India’s history is one of the alternating periods of feast and famine. A resource-rich country referred to as “the land of plenty”, counts for numerous famines throughout its history. These include famines during the period under British rule (1757-1947) and the 1943 Bengal famine having been one of the worst. A painful time for all people, young and old, watching helplessly, as the whole region faced the turmoil.
Moreover, if we ponder over this, our condition in 2018 is not that far from 1943. With 195 m ha under cultivation, India is the third largest producer of orange and coconut production, the second largest producer of sugarcane. It also produces groundnut annually about six million tonnes and even one of the largest producers of cereals, pulses, spices etc. No doubt, these facts bring to our notice the high agricultural productivity of India. But if we analyze them from the other aspect, we will find that all these products after use generate an equal amount of waste in the form of peels and other organic wastes. So, the higher India is ranked in agricultural production, equally high it is placed in waste production.

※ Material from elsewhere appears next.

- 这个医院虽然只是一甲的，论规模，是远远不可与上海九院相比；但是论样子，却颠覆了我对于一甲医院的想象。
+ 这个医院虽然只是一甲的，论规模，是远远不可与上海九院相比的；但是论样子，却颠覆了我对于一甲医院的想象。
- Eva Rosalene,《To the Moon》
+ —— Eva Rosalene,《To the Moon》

How to utilize these wastes?
A clear solution for this is to make Superabsorbent Polymers (SAPs) and Biochars by using different fruit waste which acts as an organic garbage.

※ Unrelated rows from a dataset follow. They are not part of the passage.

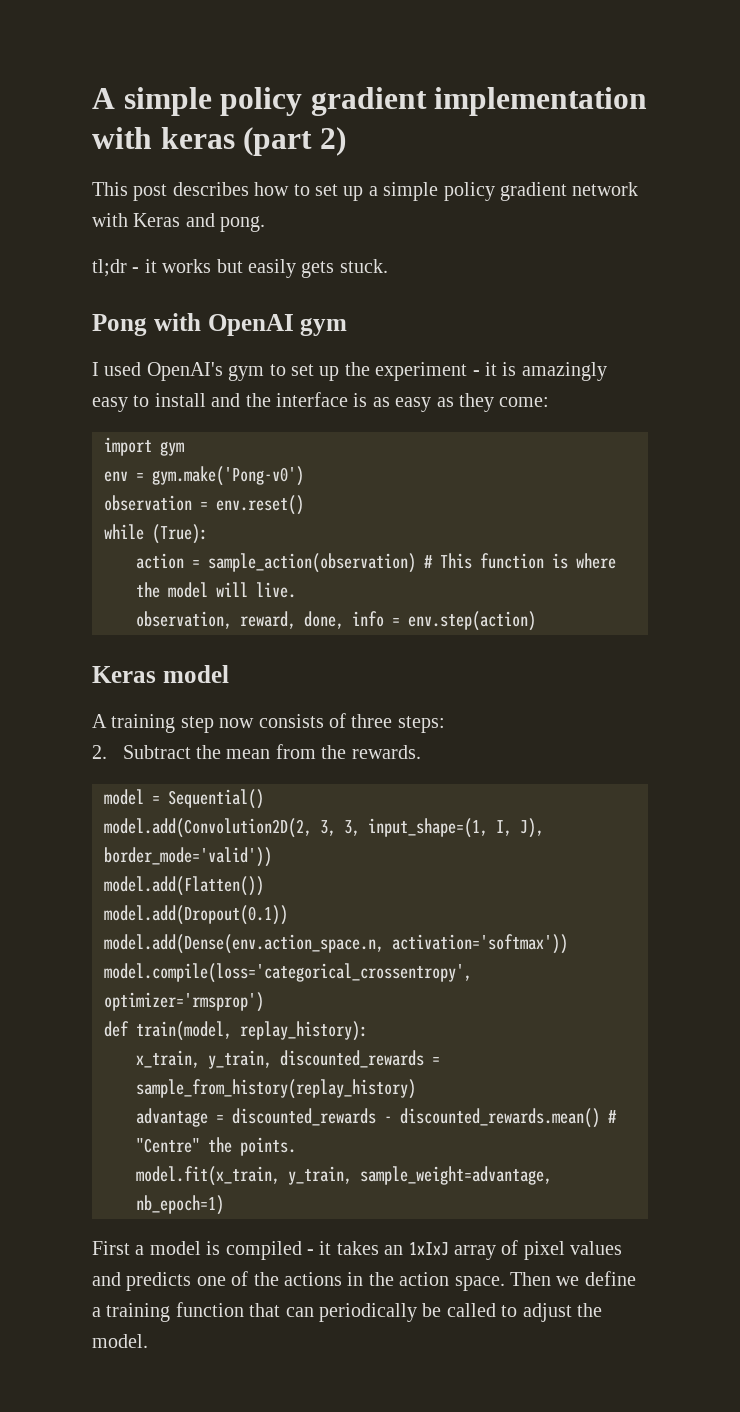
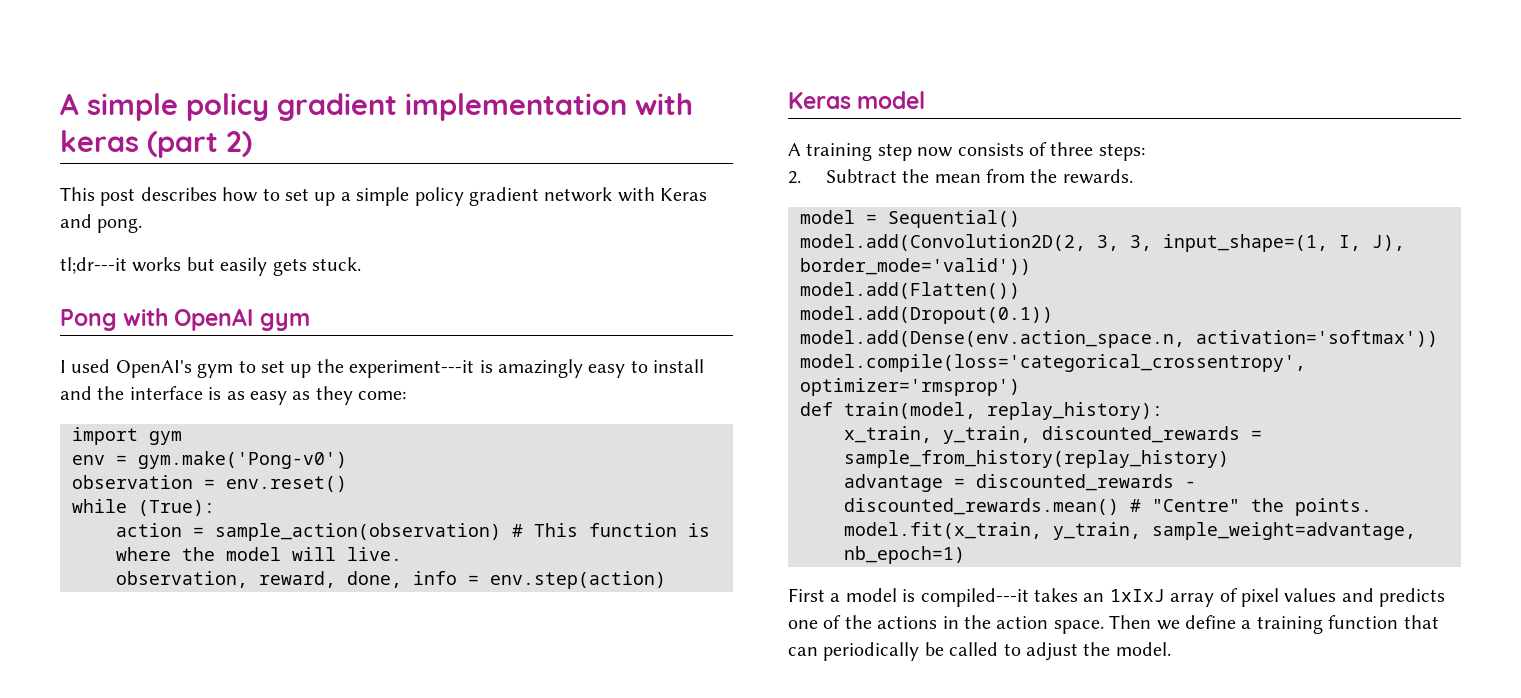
- tl;dr - it works but easily gets stuck.
+ tl;dr---it works but easily gets stuck.
- I used OpenAI's gym to set up the experiment - it is amazingly easy to install and the interface is as easy as they come:
+ I used OpenAI's gym to set up the experiment---it is amazingly easy to install and the interface is as easy as they come:
- First a model is compiled - it takes an 1xIxJ array of pixel values and predicts one of the actions in the action space.
+ First a model is compiled---it takes an 1xIxJ array of pixel values and predicts one of the actions in the action space.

SAPs absorb and carry about 300 times its weight in liquid relative to their own mass. When an SAP is cross-linked with polymerization, the product is a water retaining hydrogel that acts as a reservoir of collected water in the soil.
In recent studies, the use of Superabsorbent Polymers (SAPs) in agriculture has seen to significantly reduce water depletion in soil while dramatically increase the plant survival and growth rate. However, commercially found SAPs are non-biodegradable as they contain many chemicals such as acrylic acid and hydrochloric acid and are also costly. Therefore it is difficult to apply to poorer communities.
Conclusion
- Results of the experiments indicate SAP and Biochars can be used as an excellent biodegradable green ameliorant in drought-prone areas or where there is a scarcity of rains to increase the productivity as frequent irrigation can be avoided.

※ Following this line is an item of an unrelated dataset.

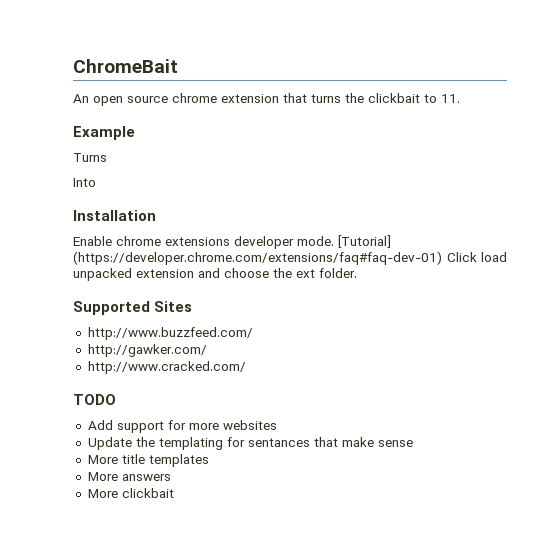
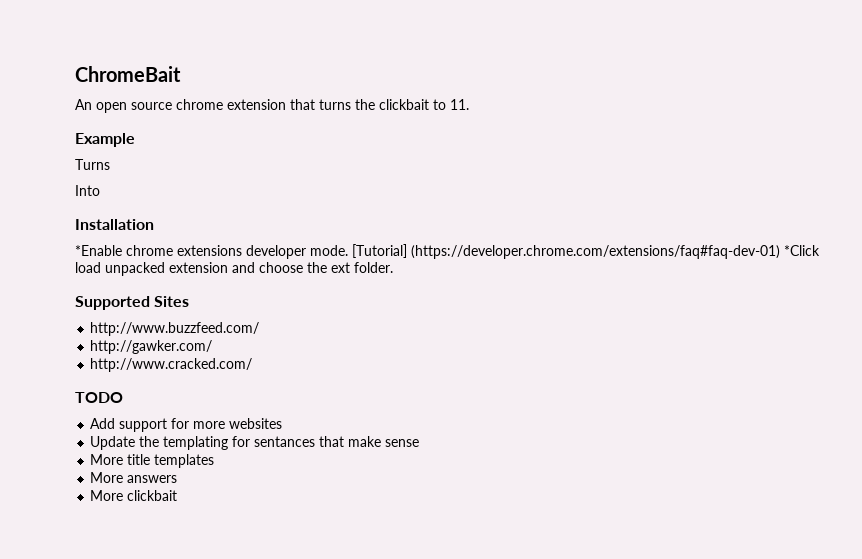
- Enable chrome extensions developer mode.
+ *Enable chrome extensions developer mode.
- [Tutorial] (https://developer.chrome.com/extensions/faq#faq-dev-01) Click load unpacked extension and choose the ext folder.
+ [Tutorial] (https://developer.chrome.com/extensions/faq#faq-dev-01) *Click load unpacked extension and choose the ext folder.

- Results of water holding capacity, soil moisture content, and effect on the growth of the plants indicates that orange peel mixture absorbed the maximum amount of water and produced the healthiest and the tallest plant even after 20 days without water.
- The orange SAP and biochars cost minimal expenditure as they are made from the wastes. Only expenses are in electricity and time.
- Orange sap acts as a gelling agent which possessed the ability to absorb 50% water and retained the moisture for 20 days keeping the plant healthy.
- Sugarcane and coconut biochars also provided a fruitful result of water retaining capacity as they are carbon-rich compounds.
- Thus biochars and SAP can be considered as eco-friendly, feasible, economical means of a sustainable and biodegradable green ameliorant.